Palmitoylethanolamide (PEA) is a naturally occurring fatty acid amide primarily found in small quantities in soybeans, peanuts, and egg yolks. It has garnered attention as a nutraceutical with key roles in pain management and inflammation modulation, particularly useful in addressing chronic pain types such as nociceptive, neuropathic, and nociplastic pain. PEA is produced by the body in response to stress, pain, or inflammation, functioning as an endocannabinoid receptor agonist. Research into PEA is extensive, featuring multiple systematic reviews and meta-analyses that confirm its efficacy and safety, enhancing quality of life for many individuals suffering from chronic conditions. Its ability to impact several signaling pathways further supports its therapeutic potential without inducing psychotropic effects.

Benefits

Research highlights several evidence-backed benefits of PEA, most notably significant reductions in chronic pain across various conditions. Meta-analyses have shown pain reduction at intervals of 6, 8, and 24-26 weeks, with many individuals experiencing clinical improvements within 4-6 weeks of continuous treatment. PEA also demonstrates potential benefits for enhancing quality of life, particularly regarding pain management outcomes. Additional emerging evidence suggests it might help diminish the incidence and symptoms of upper respiratory tract infections (URTIs). Its utility spans different pain types, strengthening its position as a valuable option for those affected by chronic pain mechanisms.

How it works

Palmitoylethanolamide interacts primarily with the endocannabinoid system and modulates inflammatory pathways, contributing to pain reduction and inflammation control. By influencing local autacoid actions in damaged tissues, PEA effectively targets endocannabinoid receptors and inflammatory mediators without inducing psychotropic effects. This regulation of pain perception, inflammation, and immune responses underscores its therapeutic benefits in managing chronic pain conditions.

Side effects

Palmitoylethanolamide is generally regarded as safe and well-tolerated, with minimal adverse effects reported in clinical studies.
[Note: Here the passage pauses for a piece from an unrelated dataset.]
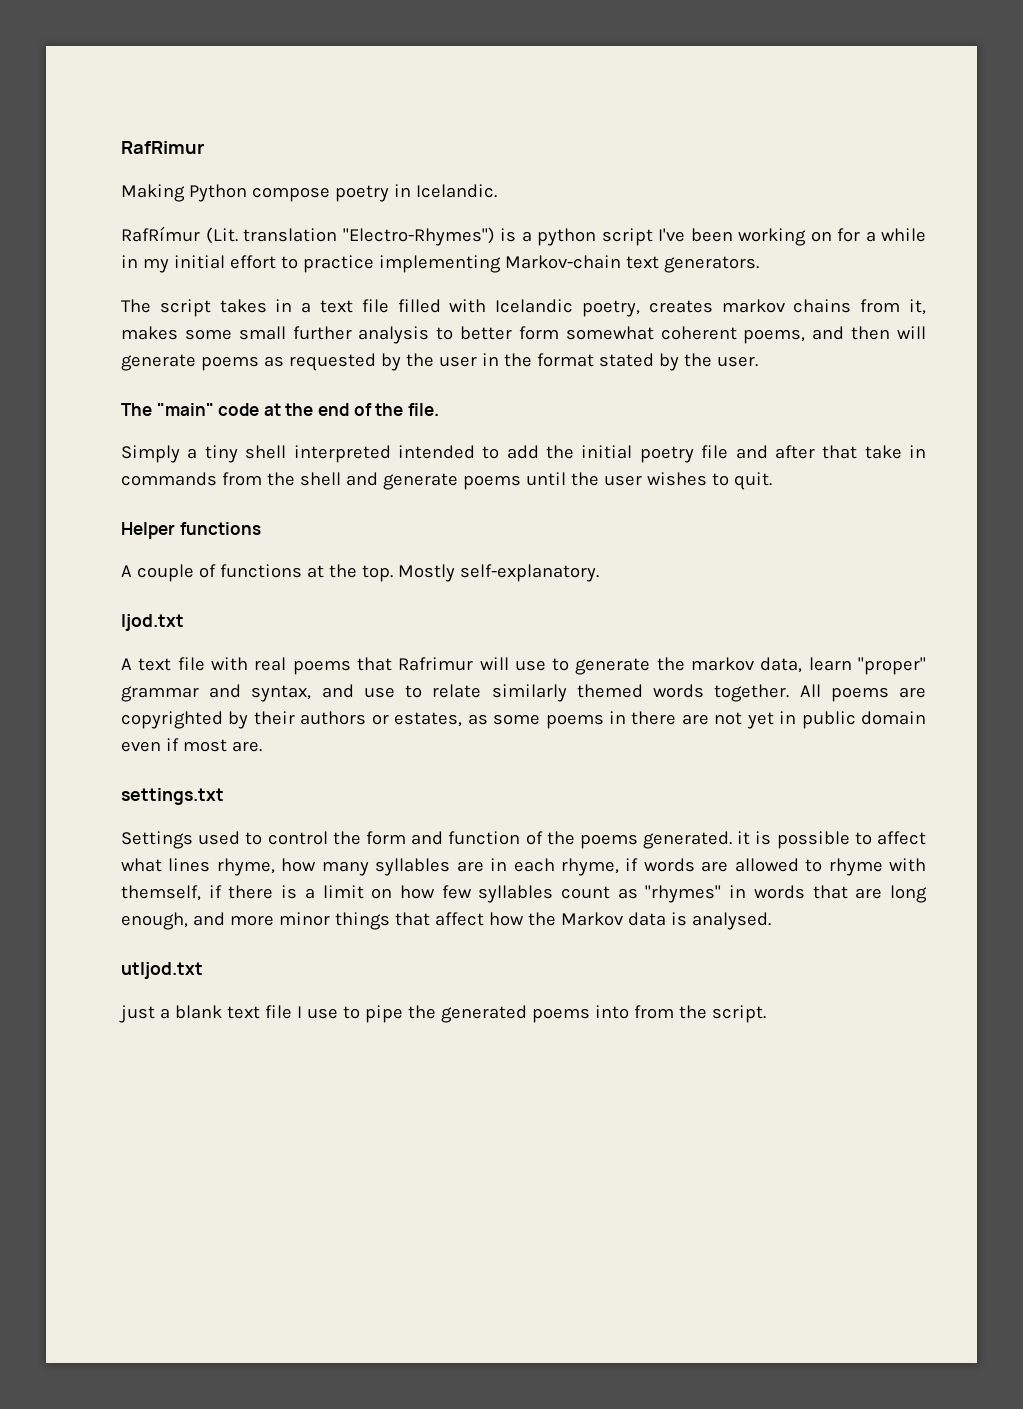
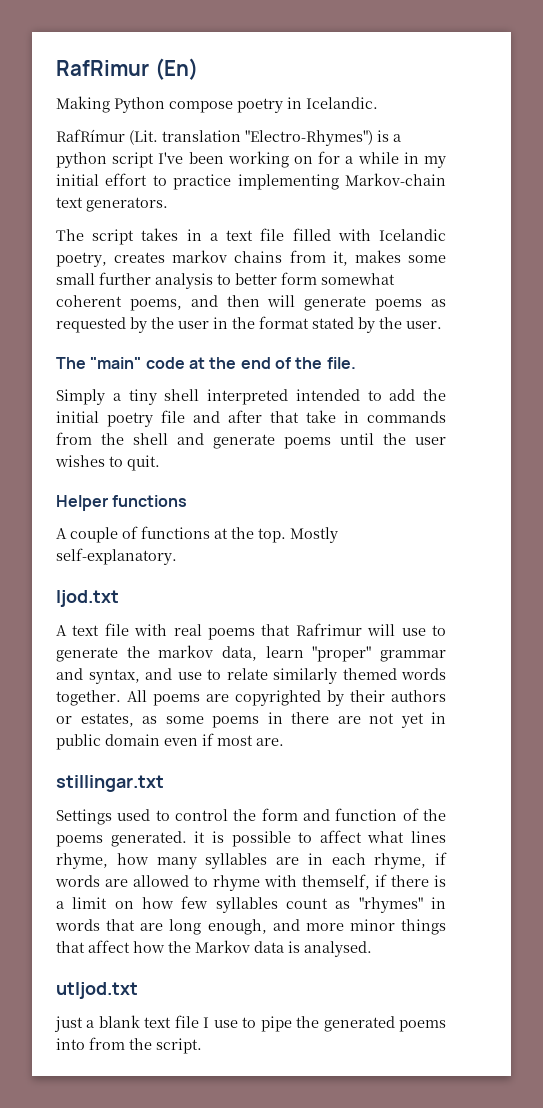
(204, 147) none -> [154,58,198,80] (En)
[121,788,224,805] settings.txt -> [56,775,164,792] stillingar.txt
Common side effects occur with a frequency of less than 5%, and uncommon side effects range from 1-5%, highlighting the safety profile of the compound due to its endogenous nature. No rare side effects (below 1%) have been documented. While substantial evidence of drug interactions is lacking, PEA can be utilized alongside anti-inflammatory or analgesic medications. Caution is recommended for pregnant or breastfeeding women due to the absence of specific studies addressing these populations.

Dosage

The typical recommended dosage of Palmitoylethanolamide ranges from 300 to 600 mg per day, often split into two doses. Although a minimum effective dose has not been established definitively, efficacy has been observed at doses between 300 mg and 1200 mg per day. While there is no clearly defined upper limit for safe dosing, amounts up to 1200 mg daily have been administered without significant side effects. Timing for dosing is flexible, and formulations using LipiSperse®+ technology may enhance absorption and bioavailability, thereby optimizing therapeutic effects.

FAQs

How long does it take to see benefits?

Benefits of PEA are typically observed within 4-6 weeks of treatment.

Is PEA safe?

Yes, PEA is generally safe and well-tolerated.
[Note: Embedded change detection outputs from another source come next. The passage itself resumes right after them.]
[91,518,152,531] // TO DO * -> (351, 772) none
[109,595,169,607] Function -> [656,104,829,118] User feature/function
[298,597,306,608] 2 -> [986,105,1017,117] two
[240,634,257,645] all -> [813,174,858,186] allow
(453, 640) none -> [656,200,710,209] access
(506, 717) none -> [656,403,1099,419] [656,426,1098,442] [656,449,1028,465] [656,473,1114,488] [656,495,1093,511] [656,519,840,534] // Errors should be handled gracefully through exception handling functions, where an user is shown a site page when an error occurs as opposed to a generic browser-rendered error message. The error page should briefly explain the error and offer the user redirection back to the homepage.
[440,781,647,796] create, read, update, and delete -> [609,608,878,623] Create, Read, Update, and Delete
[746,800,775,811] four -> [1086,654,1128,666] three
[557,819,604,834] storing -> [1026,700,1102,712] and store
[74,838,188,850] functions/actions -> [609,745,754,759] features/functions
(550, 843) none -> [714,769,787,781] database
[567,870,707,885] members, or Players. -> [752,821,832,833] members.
Can PEA be used with other medications?

There is no significant evidence of drug interactions, but use under medical supervision is recommended when combined with other medications.

What should I expect in terms of results?

Users can expect significant reductions in chronic pain and improvements in quality of life.

Does PEA have psychotropic effects?

No, PEA does not have psychotropic properties, differentiating it from compounds like THC.

Research Sources

  • https://pubmed.ncbi.nlm.nih.gov – Numerous systemic reviews and meta-analyses reviewed the efficacy and safety of PEA, confirming its therapeutic use in chronic pain management and its beneficial role in quality of life improvements for affected populations.
  • https://www.ncbi.nlm.nih.gov/pmc/articles/PMC6416157/ – This source discusses the pharmacological properties of PEA, emphasizing its interaction with the endocannabinoid system and its utility in reducing inflammation and pain across different chronic pain mechanisms.